Governments around Europe have announced radical changes to energy policy in response to the surge in prices and the threat to physical supplies.

Short-term Irish reactions include excise cuts on motor fuel and credits on electricity bills, which only appease public unhappiness with higher energy costs and reduced affordability.

The threat to energy security requires a separate response: higher prices are a pain but supply disruption is different and the short-term measures include an explicit embrace of gas rationing from the German government and a European Commission initiative on joint gas procurement. Joint procurement implies centralised allocation.

Decades of reliance on gas imports from Russia will be replaced with liquefied natural gas (LNG) imports from the US, Qatar and elsewhere.

Exploration will be encouraged in the hope of bolstering domestic production and gas storage options are being explored. This is not all about energy prices going up.

For the longer term, governments have acknowledged that domestic supplies, including renewables, will be encouraged and interconnection projects around Europe can no longer be neglected. Several countries are reviewing their nuclear programmes.

The UK is set to announce up to seven new nuclear plants, France has accelerated its programme and, in Germany, the planned closure of its remaining nuclear units, before the end of their useful lives, is causing tension between the governing parties.

In Ireland, there is no LNG terminal north or south and the Government is opposed to the current proposal on the Shannon estuary.

There is a ban on new exploration licences and holders of legacy licences are not drilling.

There is no gas storage on the island and no regulatory regime which might encourage developers to provide one.

The Government is opposed to nuclear power, and onshore wind farms are delayed in the planning system, as are the power lines needed to connect them.

Offshore wind is the political favourite (there are no offshore Dáil constituencies) but onshore is the cheaper option. In effect, Ireland has had ambitious targets for several years to move away from fossil fuels without any concrete plans to realise them. The Government’s policy is not to have a policy.

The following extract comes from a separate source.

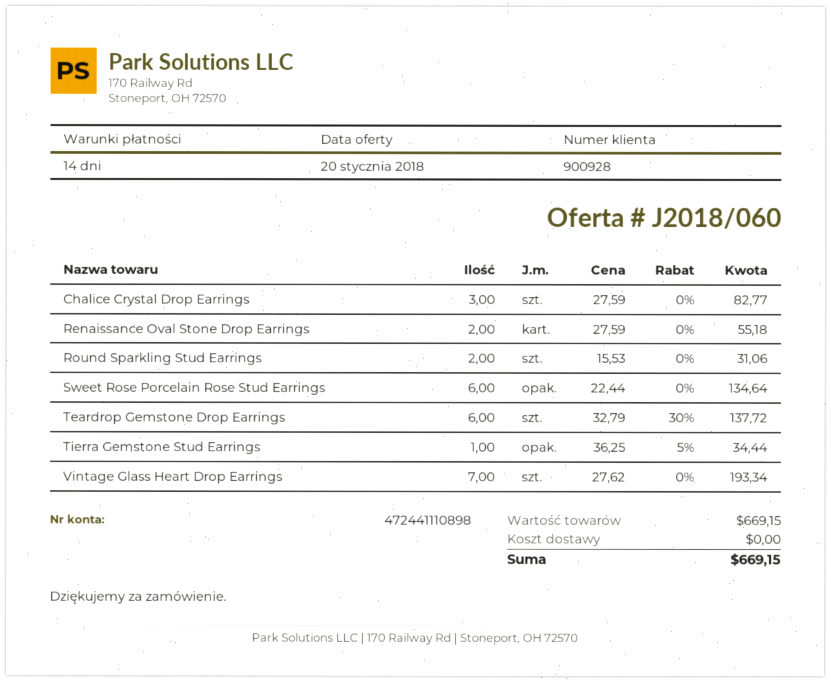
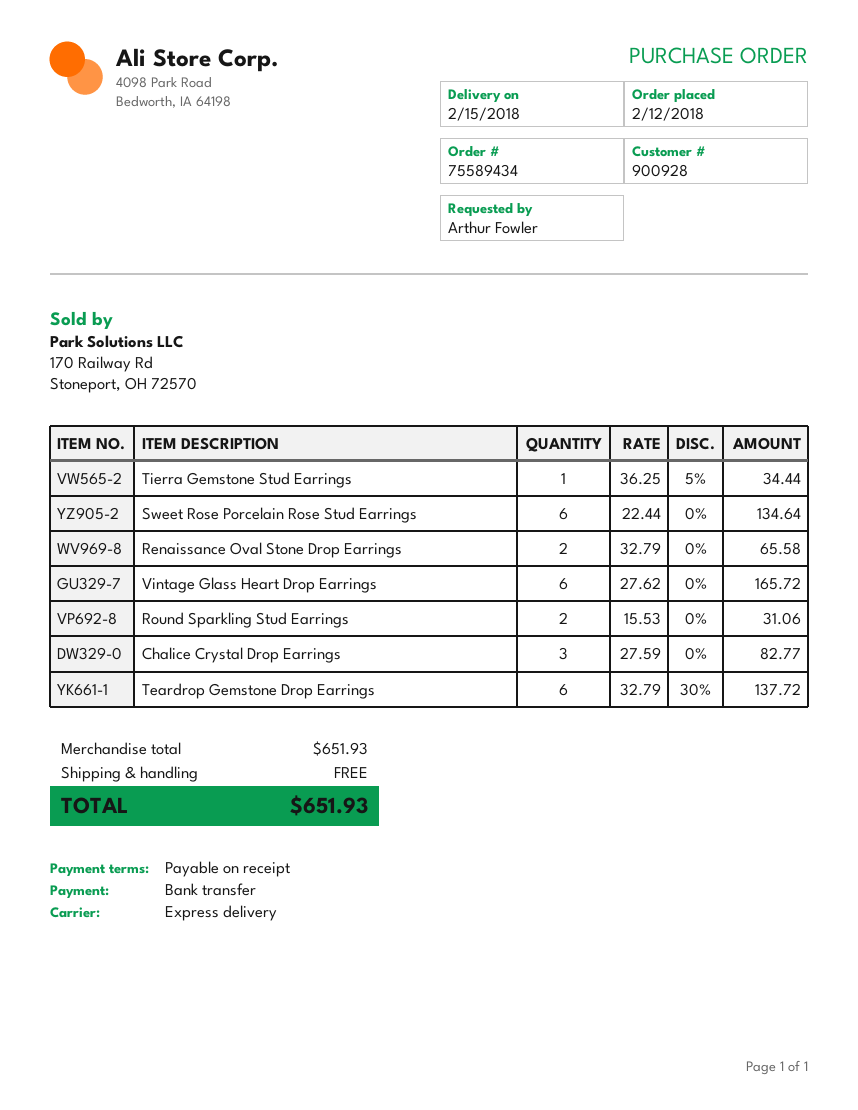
payment terms: 14 days -> on receipt
Renaissance Oval Stone Drop Earrings: 2 x 27.59 = 55.18 -> 2 x 32.79 = 65.58
Vintage Glass Heart Drop Earrings: 7 x 27.62 = 193.34 -> 6 x 27.62 = 165.72
subtotal: 669.15 -> 651.93
total: 669.15 -> 651.93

Security of supply is a public good and storage will not be forthcoming from private operators without sufficient financial incentives.

Ireland imports pipeline gas only from the UK, no longer an EU member, leaving this country in breach of its EU-mandated gas security obligations

Oil storage, required by the EU, is undertaken by the State and there is a levy on petrol and diesel sales to pay for it – something which covers costs will have to be considered if anyone is to invest in gas storage.

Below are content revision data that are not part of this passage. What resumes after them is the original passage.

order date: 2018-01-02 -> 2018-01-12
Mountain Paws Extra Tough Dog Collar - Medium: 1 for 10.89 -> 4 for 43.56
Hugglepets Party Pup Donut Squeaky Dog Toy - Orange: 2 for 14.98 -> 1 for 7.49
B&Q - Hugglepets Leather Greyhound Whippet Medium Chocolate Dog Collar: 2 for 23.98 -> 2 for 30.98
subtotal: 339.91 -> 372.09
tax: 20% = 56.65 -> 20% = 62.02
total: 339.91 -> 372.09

Ireland imports pipeline gas only from the UK, no longer an EU member, leaving this country in breach of its EU-mandated gas security obligations, although the Commission has chosen, thus far, not to impose fines.

If the EU secures non-Russian gas and allocates a portion to Ireland, there is an immediate problem – there is no obvious way to ship to Ireland unless there is a deal with the UK, since there are no pipelines from anywhere else and no terminal to access seaborne LNG.

Some Irish politicians will be asked at a European Council meeting shortly to outline the plans of the Government to meet the short- and long-term energy security challenge. It will be an awkward moment.

Media coverage in the last few weeks has given prominence to longer-term possibilities which border on magical thinking.

There is no shortage of save-the-planet business people seeking support from the Exchequer, or from levies off-loaded to energy consumers. Battery storage of electricity is horrendously expensive, as is carbon capture and storage (CCS) from fossil fuel power stations.

Offshore power production off the west coast in deep water will need heavy capital investment and there is no transmission system in place. Hydrogen has a seductive appeal; it is low-carbon and suitable for use in space heating, heavy road vehicles, even ships and airplanes.

Cautionary note

A recent report from the EWI energy research institute at the University of Cologne strikes a cautionary note. Splitting hydrogen from water, which is plentiful, uses lots of electricity, which is not.

If there is to be a big hydrogen industry, it will choose to locate where cheap electricity is available, and all of northwestern Europe is on the back foot.

Hydrogen will most likely flow, in pipelines or in LNG tankers, from north Africa into Europe, and the Saudi Arabia of wind, presumed to be out in the Atlantic somewhere, is more probably located in sunnier climes further south.

Discussion

The discussion of these issues in Ireland is frivolous, and needs to be rebuilt around engineering and economic reality.

The mainstream media, including RTÉ, are rightly cynical about Big Oil, but suckers for every PR handout from Big Wind, Big Hydrogen and everyone else looking to save the planet in exchange for grants and subsidies.